Behind the scenes of the Pfizer BioNTech covid-19 vaccine trialBMJ 2021; 372 doi: https://doi.org/10.1136/bmj.n271 (Published 23 February 2021) Cite this as: BMJ 2021;372:n271
In early November 2020, Stephen Thomas, chief of infectious diseases at SUNY Upstate Medical University, New York, became the lead principal investigator for one of the most closely watched clinical trials in history.
The US Food and Drug Administration (FDA) authorised the vaccine for emergency use on 11 December—a week after the UK made it the first in the world to be approved. The manufacturer hopes to produce 1.3 billion doses by the end of 2021.
Picked to lead
“The Pfizer trial had more than 150 sites in many countries, with tens of thousands of participants. I was one of many principal investigators. Our team here in Syracuse, New York, was one of the first sites to start enrolling in the phase III part of the trial back in July, and we enrolled a couple of hundred people. Drug companies choose one principal investigator to ask questions and put an outside set of eyes on the data and information that are submitted to the FDA. Pfizer came calling, and I was very happy that I could participate.”
Working with Pfizer
“I’m not an employee of Pfizer. Its relationship is with my university. I have not seen my pay change. It’s the same type of relationship that we have with any funder of a trial.
“I didn’t feel any pressure timewise from Pfizer though there was a sense of urgency to immediately review the data and generate questions and have a dialogue. We were in the middle of a pandemic, people in the country were dying every 30 seconds or so.”
Accuracy, not speed
“There was always the feeling of moving quickly, but not rushing. If you rush, bad things can happen. We were never asked to, and we never did, rush through anything.”
The view from the ground
“Our hospital had a peak of covid-19 cases in April and May, but we had a good summer. By the end of October, however, things got really, really bad and we became a hot spot.

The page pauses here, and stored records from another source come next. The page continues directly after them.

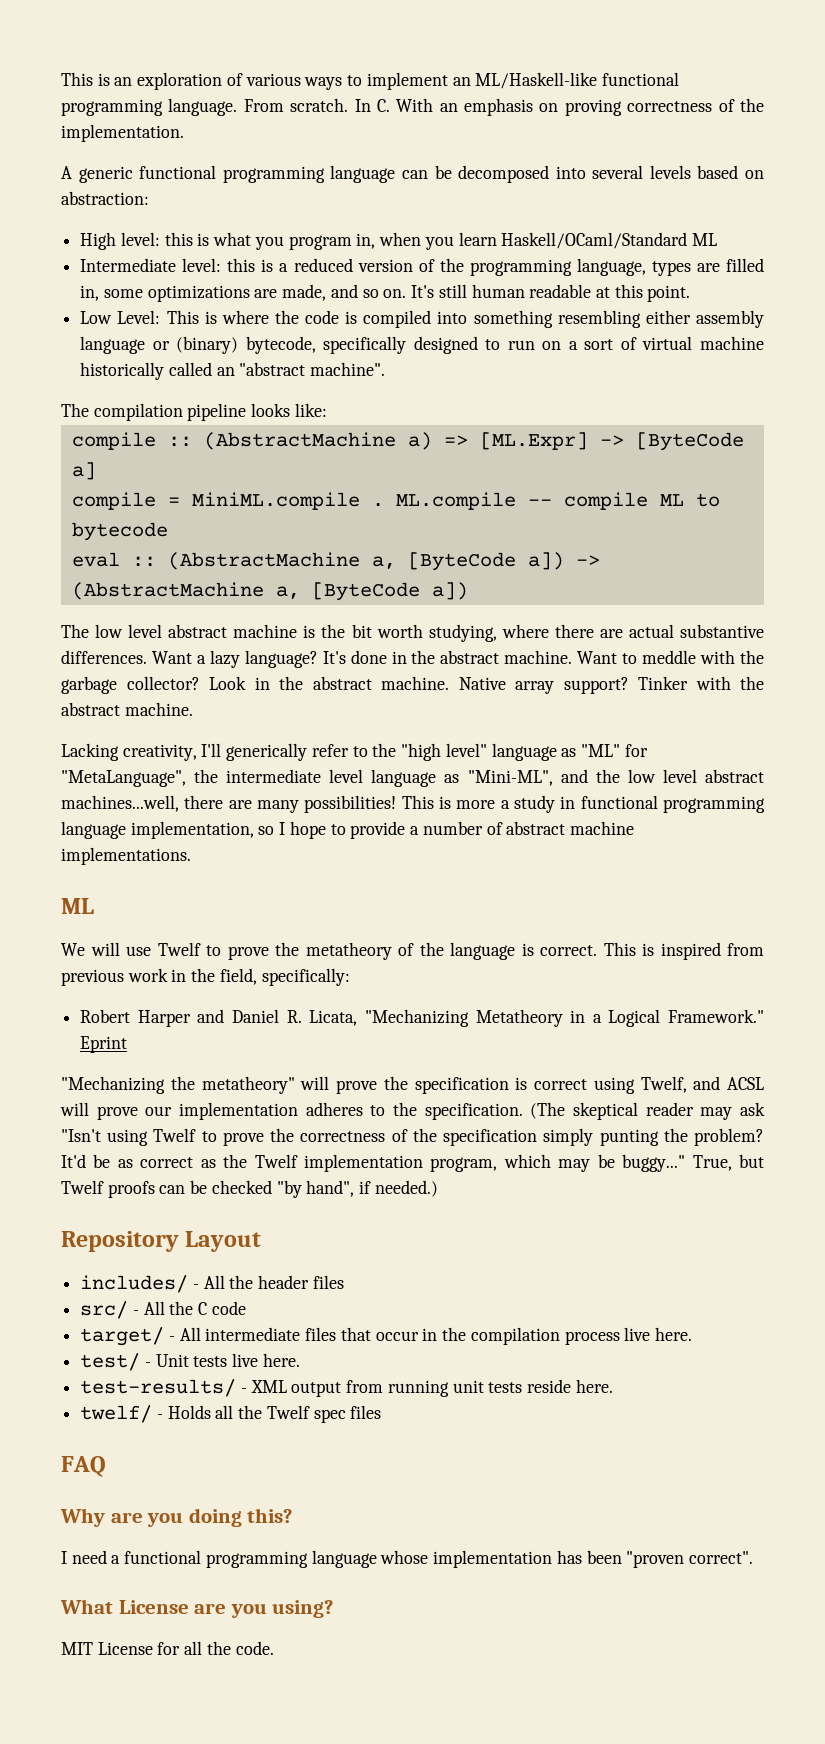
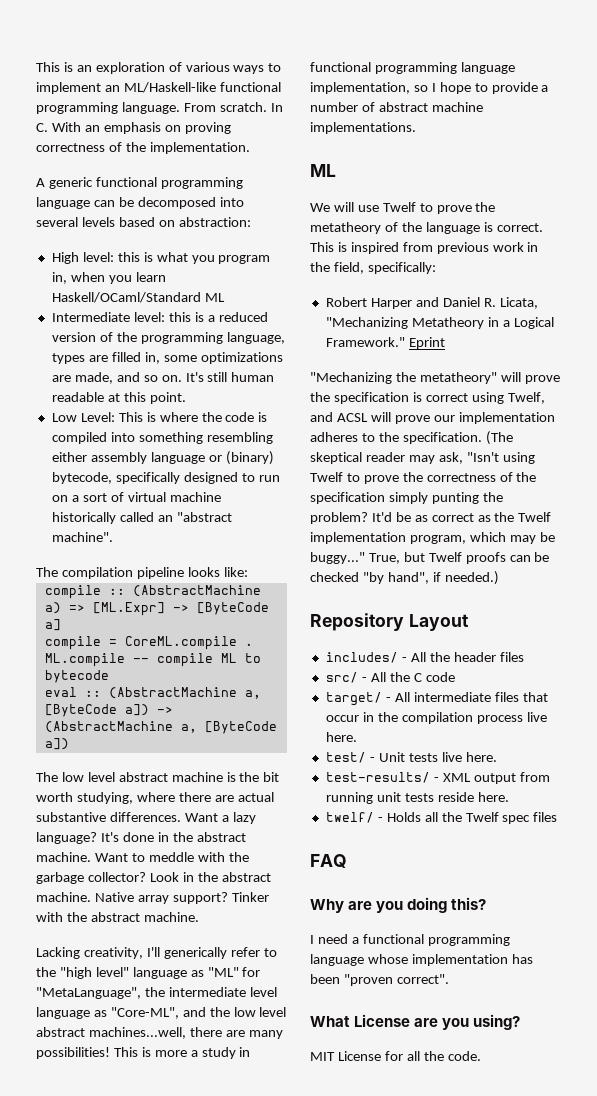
[191,492,360,510] MiniML.compile -> [124,636,237,650] CoreML.compile
[467,770,553,786] "Mini-ML", -> [110,1007,179,1019] "Core-ML",
[739,1102,765,1116] ask -> [438,452,463,464] ask,

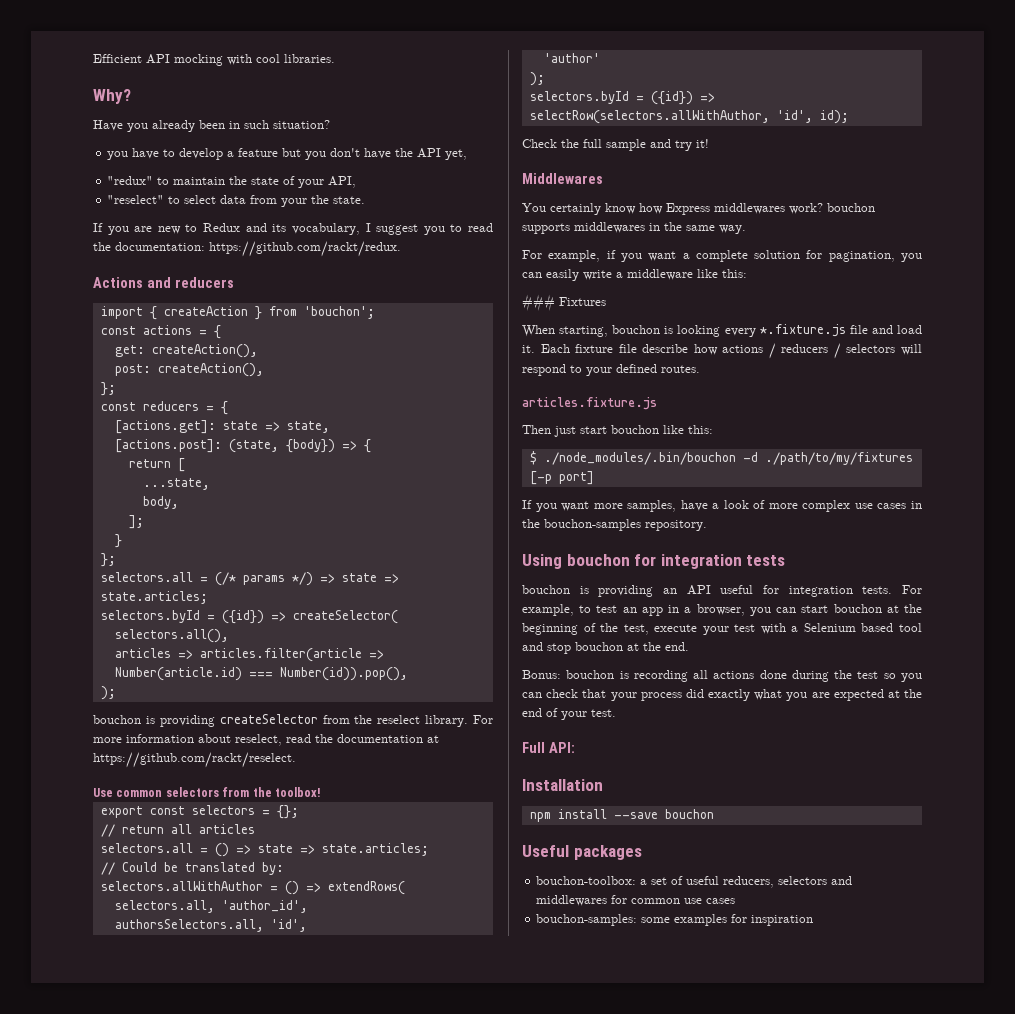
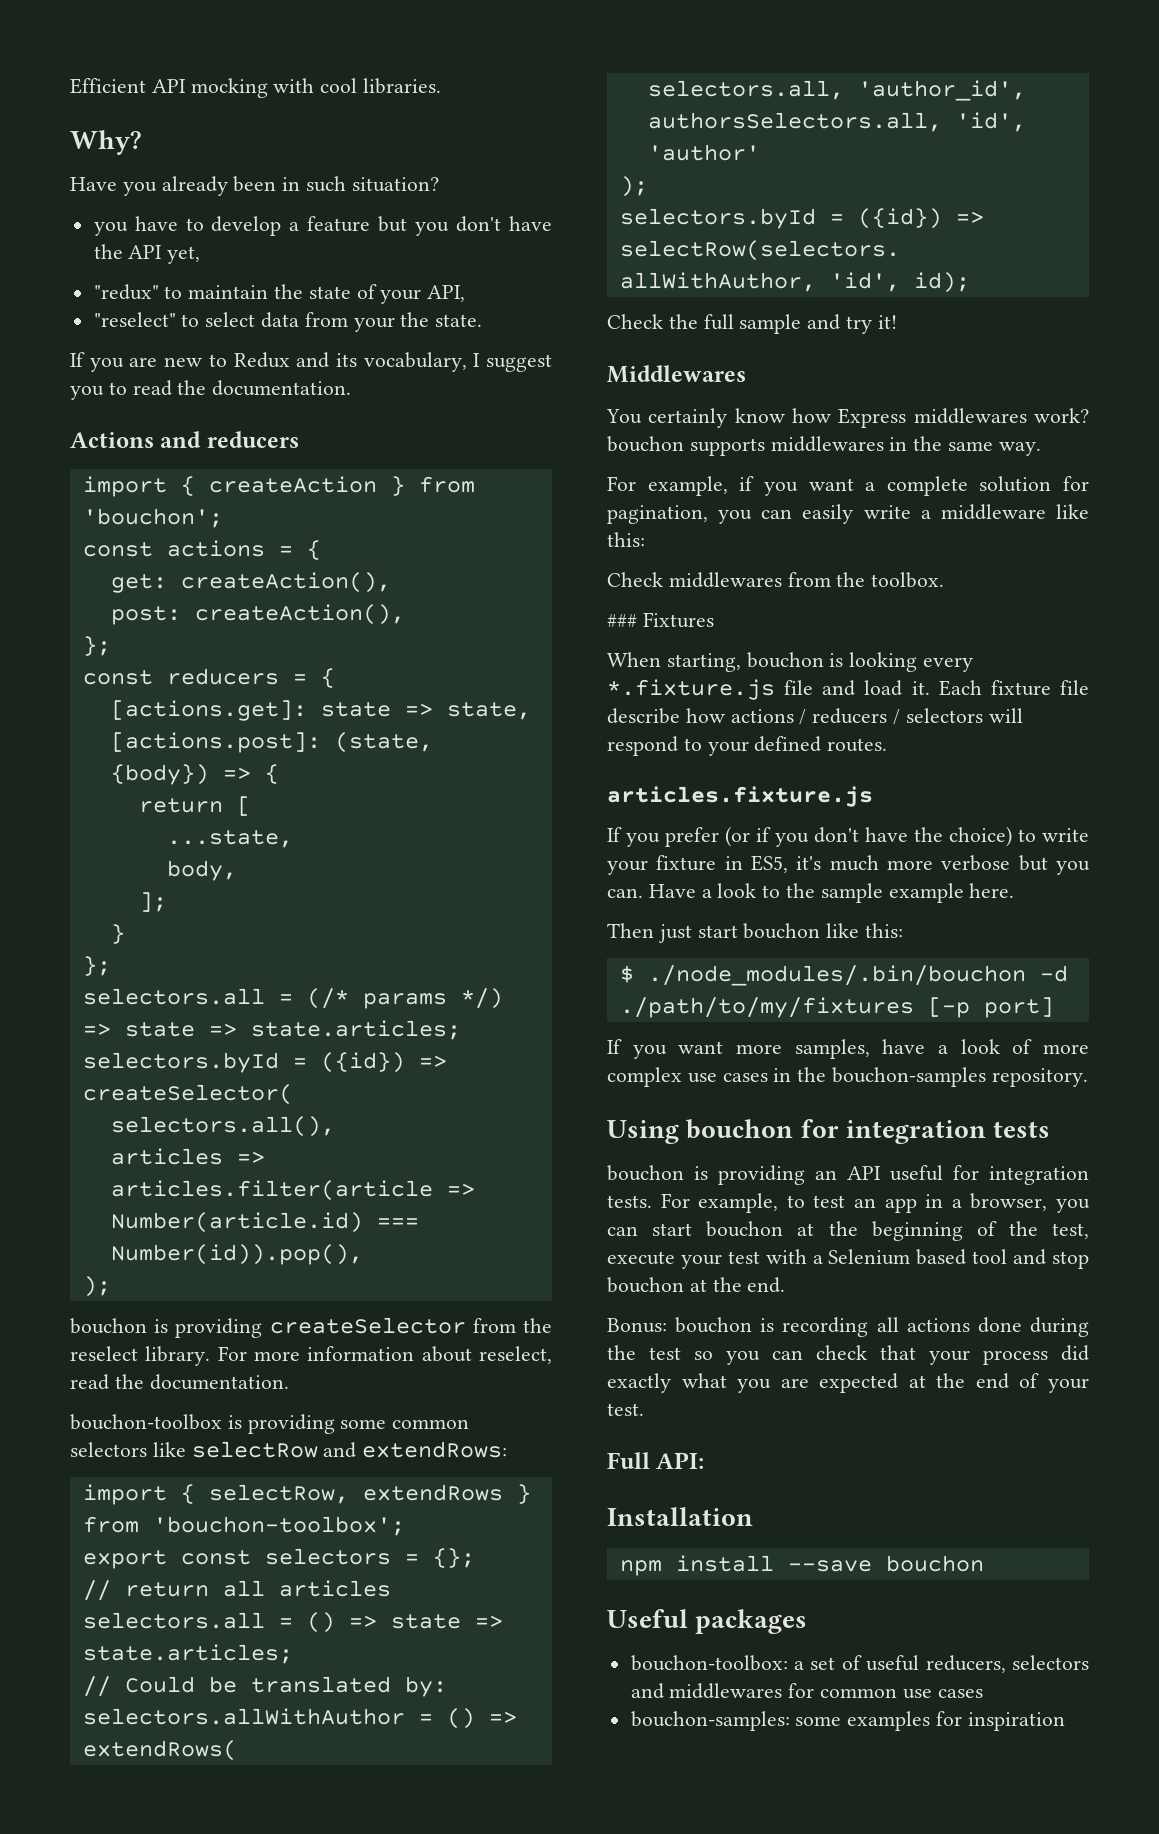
[115,241,401,257] documentation: https://github.com/rackt/redux. -> [212,380,352,396] documentation.
[337,734,439,743] [93,752,296,768] [93,787,321,797] documentation at https://github.com/rackt/reselect. // Use common selectors from the toolbox! -> [149,1374,289,1390] [70,1414,470,1434] [70,1441,508,1458] [82,1484,531,1505] [82,1516,405,1536] documentation. // bouchon-toolbox is providing some common selectors like selectRow and extendRows: // import { selectRow, extendRows } from 'bouchon-toolbox';
(747, 273) none -> [607,572,945,588] // Check middlewares from the toolbox.
(657, 403) none -> [607,826,1089,847] [607,855,1090,875] [607,883,1015,903] // If you prefer (or if you don't have the choice) to write your fixture in ES5, it's much more verbose but you can. Have a look to the sample example here.

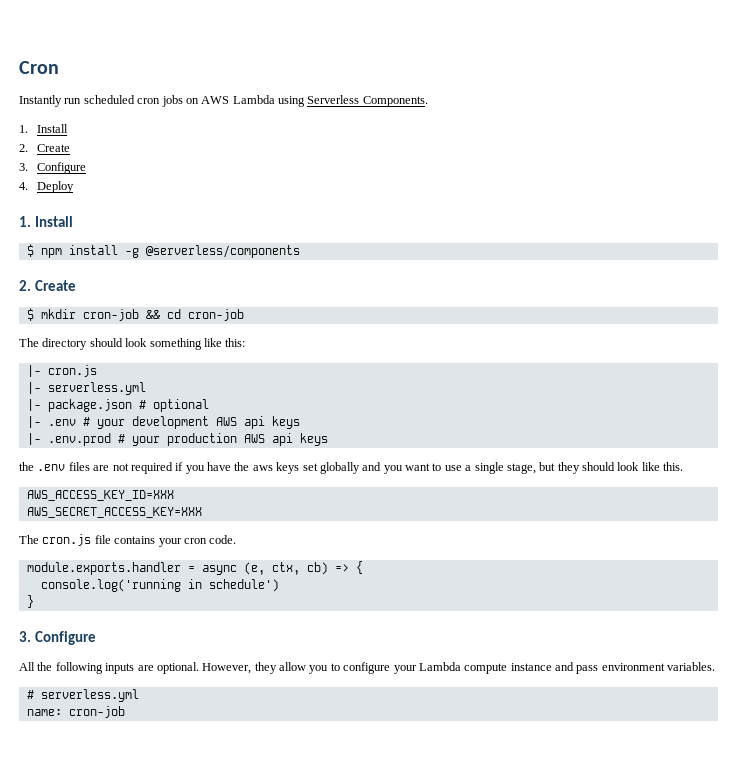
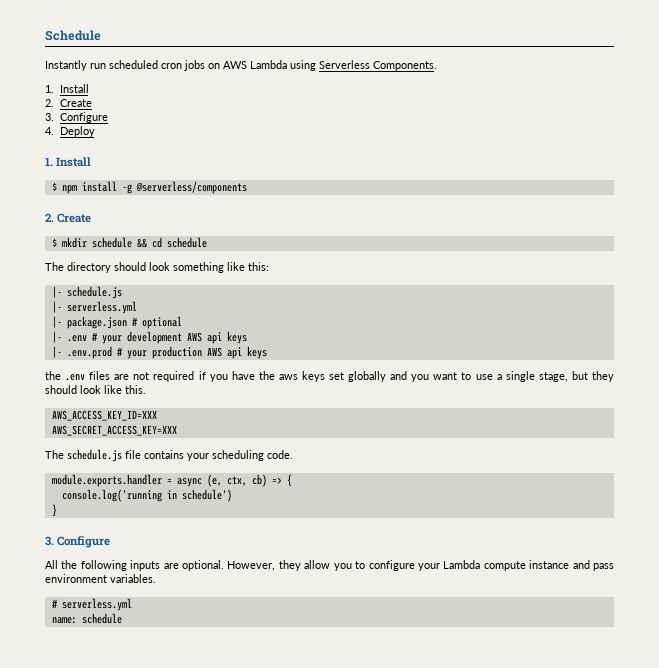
[19,61,59,74] Cron -> [45,30,101,41] Schedule
[82,309,139,321] cron-job -> [91,237,132,248] schedule
[187,309,244,321] cron-job -> [166,237,207,248] schedule
[47,365,97,377] cron.js -> [66,286,122,299] schedule.js
[42,534,92,546] cron.js -> [67,449,122,462] schedule.js
[183,538,207,544] cron -> [212,450,264,461] scheduling
[68,706,125,718] cron-job -> [81,613,122,624] schedule

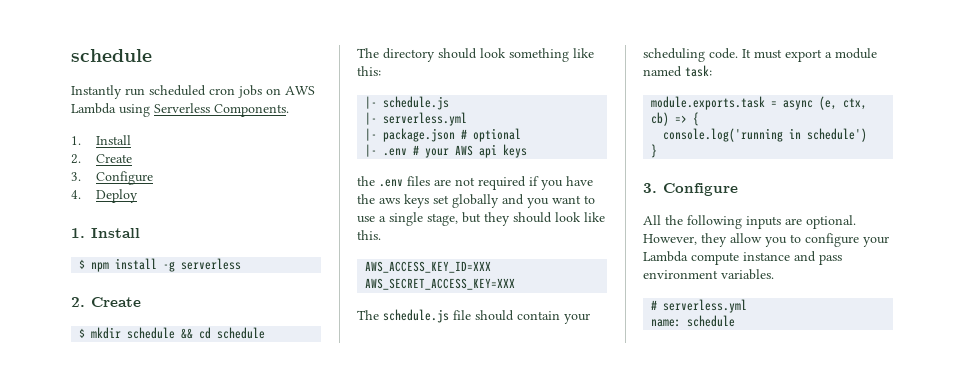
[45,30,101,41] Schedule -> [71,49,152,62] schedule
[135,181,247,194] @serverless/components -> [181,258,242,270] serverless
[126,331,247,344] [51,346,202,359] development AWS api keys // |- .env.prod # your production -> (450, 153) none
[144,450,184,459] contains -> [475,310,560,321] should contain
[51,474,162,487] // module.exports.handler -> [742,48,877,62] [643,65,712,77] [651,96,766,110] It must export a module named task: // module.exports.task

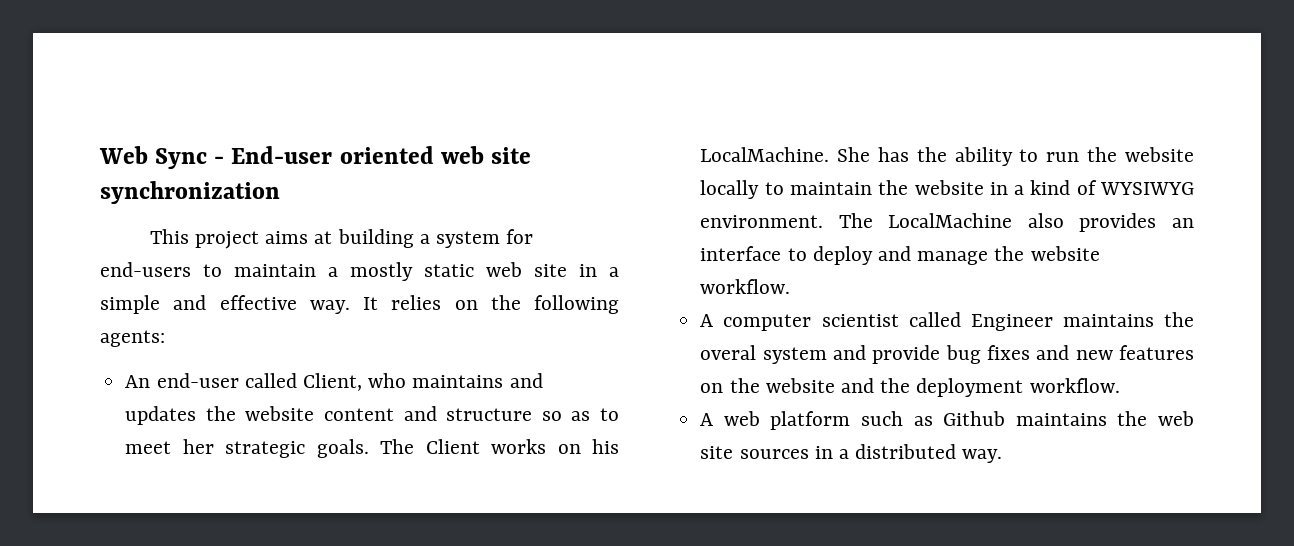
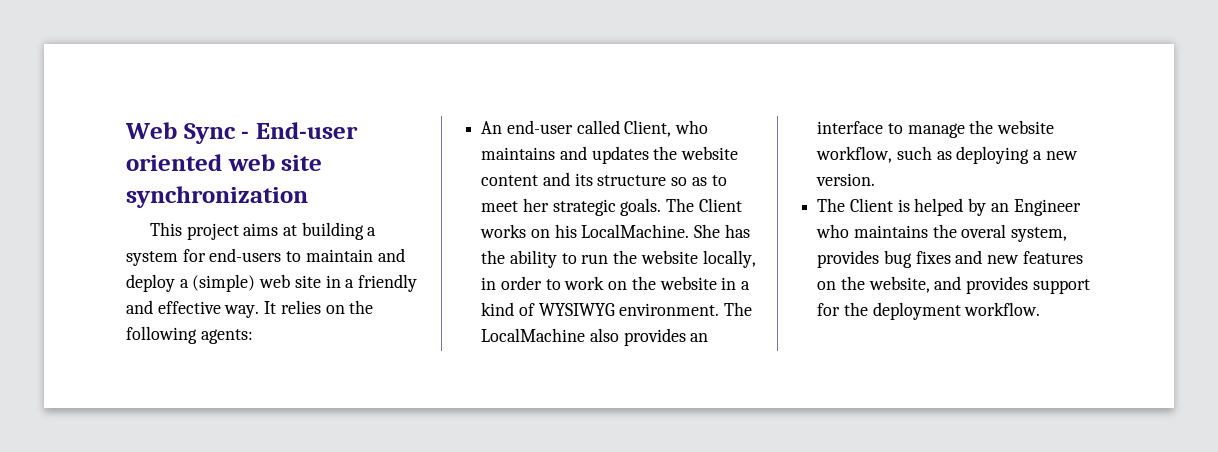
[328,262,474,281] a mostly static -> [377,248,405,262] [126,274,256,292] and deploy a (simple)
[100,295,160,314] simple -> [358,274,418,292] friendly
(437, 413) none -> [574,173,593,186] its
[700,180,872,199] locally to maintain -> [702,250,756,268] [481,276,628,290] locally, in order to work on
[812,246,911,265] deploy and -> (903, 128) none
[700,279,791,294] [700,312,1194,331] [700,345,941,364] workflow. // A computer scientist called Engineer maintains the overal system and provide -> [816,146,1078,164] [816,173,876,186] [817,198,1081,216] [816,224,1068,242] [817,250,880,268] workflow, such as deploying a new version. // The Client is helped by an Engineer who maintains the overal system, provides
[765,378,1120,397] [700,411,1194,430] [700,444,1003,463] website and the deployment workflow. // A web platform such as Github maintains the web site sources in a distributed way. -> [868,276,1090,294] [817,302,1041,320] website, and provides support for the deployment workflow.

“The trial team has been sprinting for a long time. They’ve been working incredibly long hours, and there really hasn’t been much of a break. At the same time, they’re living in a hot spot of covid-19. Many of our investigators are physicians who work in the hospital, so they’re also taking care of patients. Everyone’s concerned about whether they’re going to get infected. And then we all try to go home to our families, and we’re concerned about them.”
On participants given placebo
“You don’t want to deny those people access to the vaccine, because one of the reasons that they were enrolled is because they were at risk of infection or at risk of a bad outcome from infection. On the other hand, you also need to continue the trial till its end. And it’s a two year study. We need to keep a placebo component and blinding going.
“Still, we’ve got to meet the needs of these volunteers who received placebo. There are now groups of people who would be vaccinated under the emergency usage authorisation. Once their number comes up within their community and the vaccine is accessible, those people are provided the opportunity to unblind. And if they did receive placebo, then we offer them vaccination—and we’d continue to follow them and do the other trial activities that we planned on doing for the rest of the two year period.”
Working at the dinner table
“Right around dinnertime, my email would ping and my wife would look at me. We’ve been married for a while and she’d grin and say ‘you can go, you can go.’ Overall, it’s been quite a long year.”
Doing it again
“As stressful and as fatiguing as it has been at times, my team and my university and my community feel privileged and proud to have participated in trying to help develop one of the potential solutions to this pandemic. If you don’t want to step up and contribute in a situation like this, what’s the point? I would absolutely do it again. I’d just hope for a little bit of a break beforehand.”